Strict nature reserve in the Komi Republic, Russia

Pechora-Ilych Nature Reserve (Печоро-Илычский заповедник, Pechoro-Ilychsky zapovednik) is a Russian 'zapovednik' (strict nature reserve) in the Komi Republic, Russia. It currently occupies 7,213 square kilometers and forms the core of the World Heritage Site Virgin Komi Forests.

==Topography==
The nature reserve is located in the south-eastern corner of the Komi Republic (Troitsko-Pechorsky District), on the western slopes of the Ural Mountains and the adjacent foothills and lowlands. The area is drained by the upper course of the Pechora River and its tributary the Ilych, from whose names the name of the reserve is derived.

==History==
The idea of the creation of a nature reserve in the upper Pechora, as a sable zakaznik (sanctuary), was proposed in 1915 by S. T. Nat, the Chief Forester of Vologda Guberniya, in his article in Lesnoy Zhurnal (Forest Journal). The nature reserve was created on May 4, 1930, originally occupying 11,350 square kilometers. The borders of the reserve were set on July 30, 1931.

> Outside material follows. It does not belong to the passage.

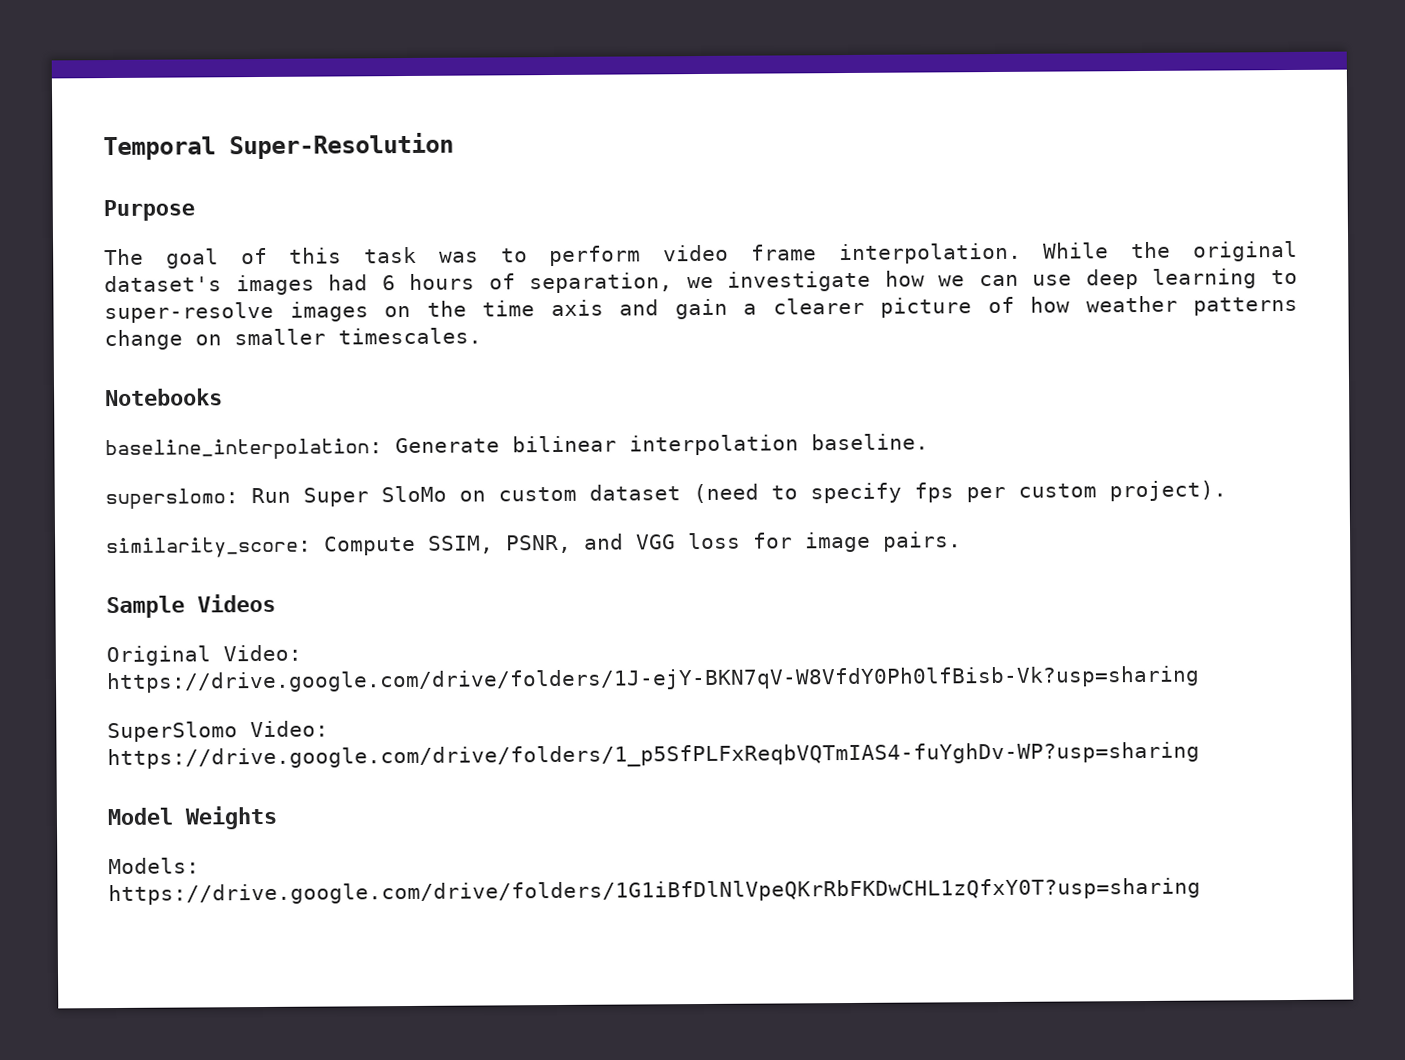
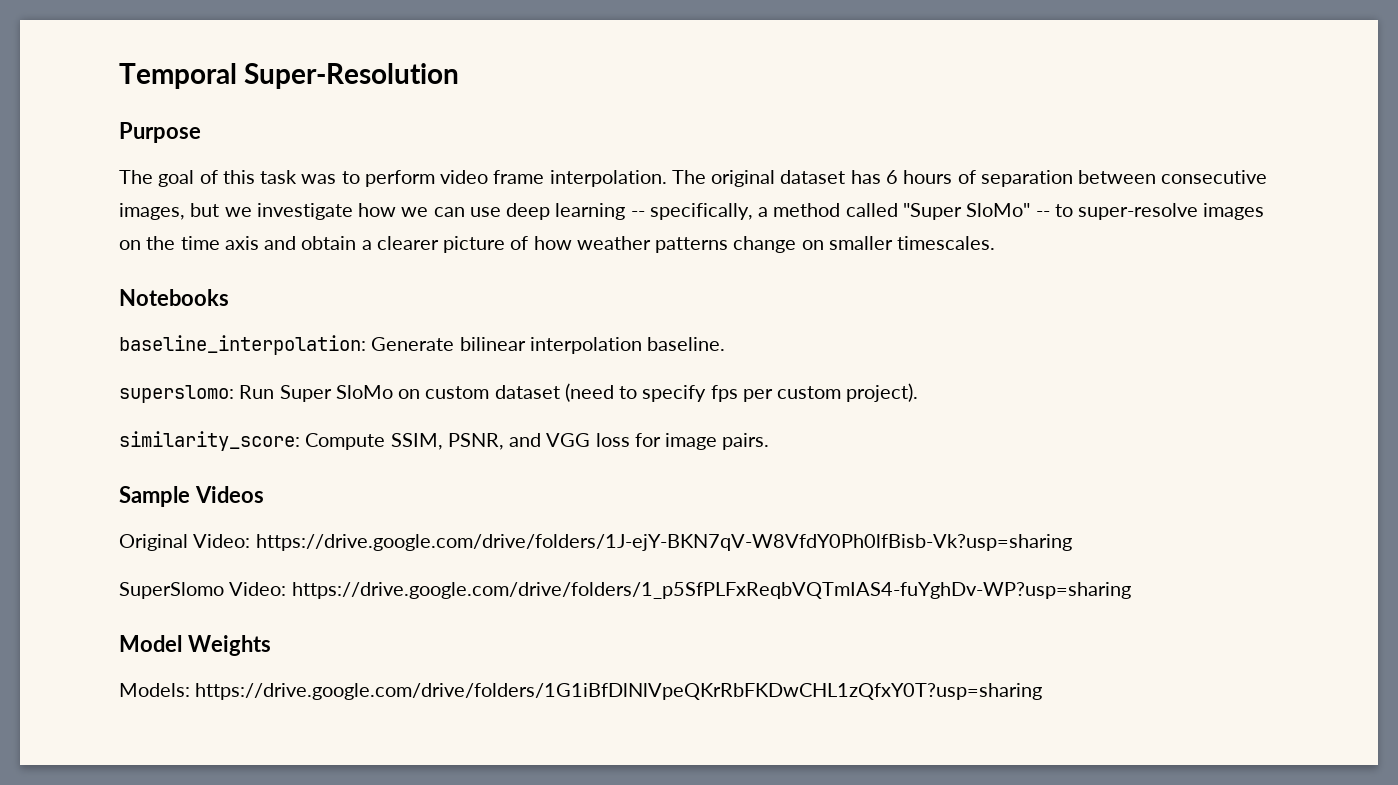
- While the original dataset's images had 6 hours of separation, we investigate how we can use deep learning to super-resolve images on the time axis and gain a clearer picture of how weather patterns change on smaller timescales.
+ The original dataset has 6 hours of separation between consecutive images, but we investigate how we can use deep learning -- specifically, a method called "Super SloMo" -- to super-resolve images on the time axis and obtain a clearer picture of how weather patterns change on smaller timescales.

Originally, the reserve's main office was built in the village of Ust-Ilych, at the fall of the Ilych into the Pechora. Access to that location being extremely difficult, the main office was moved in 1935 to the village of Yaksha, further upstream on the Pechora, but closer to the Kama River basin, via which the area communicated with the outside world in those days.

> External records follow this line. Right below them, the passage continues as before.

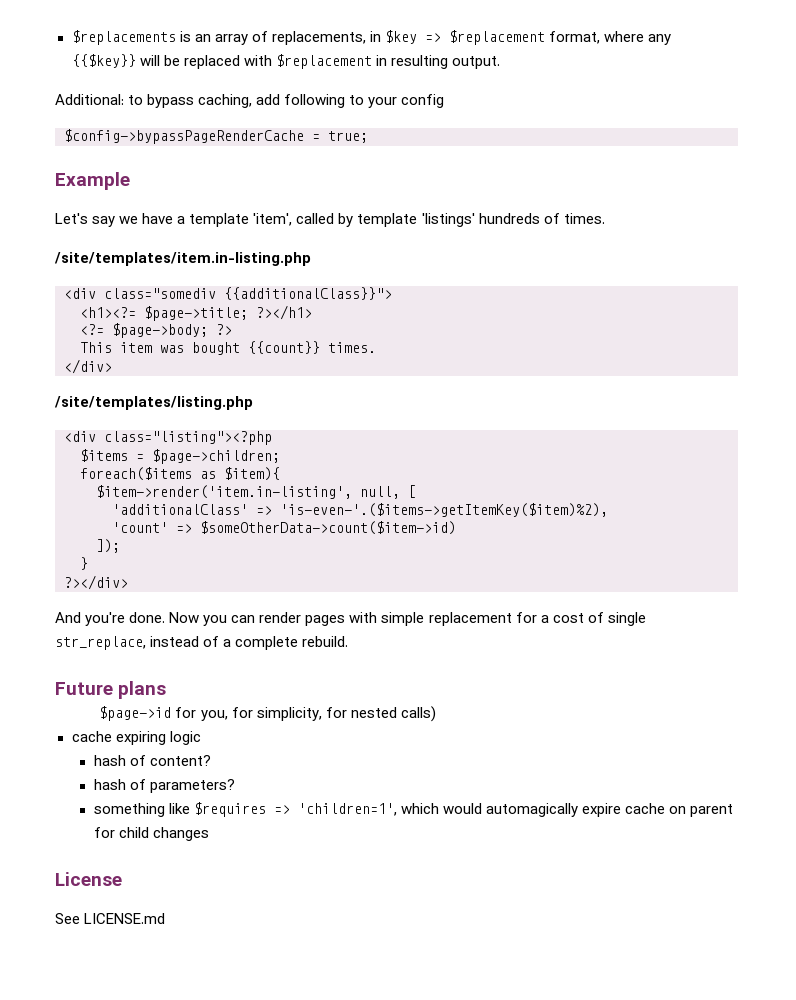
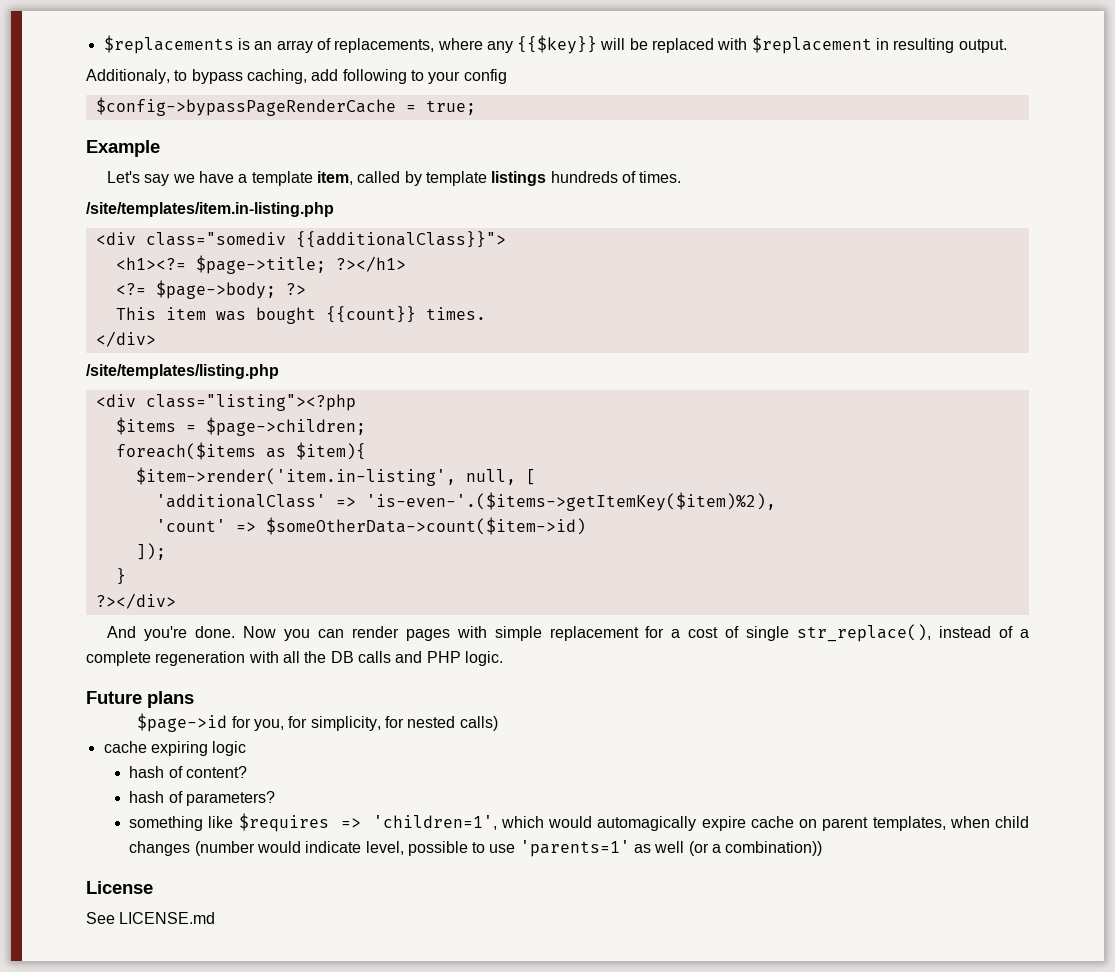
- $replacements is an array of replacements, in $key => $replacement format, where any {{$key}} will be replaced with $replacement in resulting output.
+ $replacements is an array of replacements, where any {{$key}} will be replaced with $replacement in resulting output.
- Additional: to bypass caching, add following to your config
+ Additionaly, to bypass caching, add following to your config
- Let's say we have a template 'item', called by template 'listings' hundreds of times.
+ Let's say we have a template item, called by template listings hundreds of times.
- Now you can render pages with simple replacement for a cost of single str_replace, instead of a complete rebuild.
+ Now you can render pages with simple replacement for a cost of single str_replace(), instead of a complete regeneration with all the DB calls and PHP logic.
- something like $requires => 'children=1', which would automagically expire cache on parent for child changes
+ something like $requires => 'children=1', which would automagically expire cache on parent templates, when child changes (number would indicate level, possible to use 'parents=1' as well (or a combination))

In 1951 the reserve was greatly reduced in size, to a mere 930 km^{2}; its area became non-contiguous, with a small lowland section near Yaksha being separated from the highland part. In 1959 the area of the reserve was increased to its current size (7,213 km^{2}), but it still remains non-contiguous. To better protect the reserve, in 1973 a buffer area of 324 km^{2} (similar in status to a national forest in the United States) was created outside of the reserve; the size of the buffer area size was increased in 1984 by additional 330 km^{2}.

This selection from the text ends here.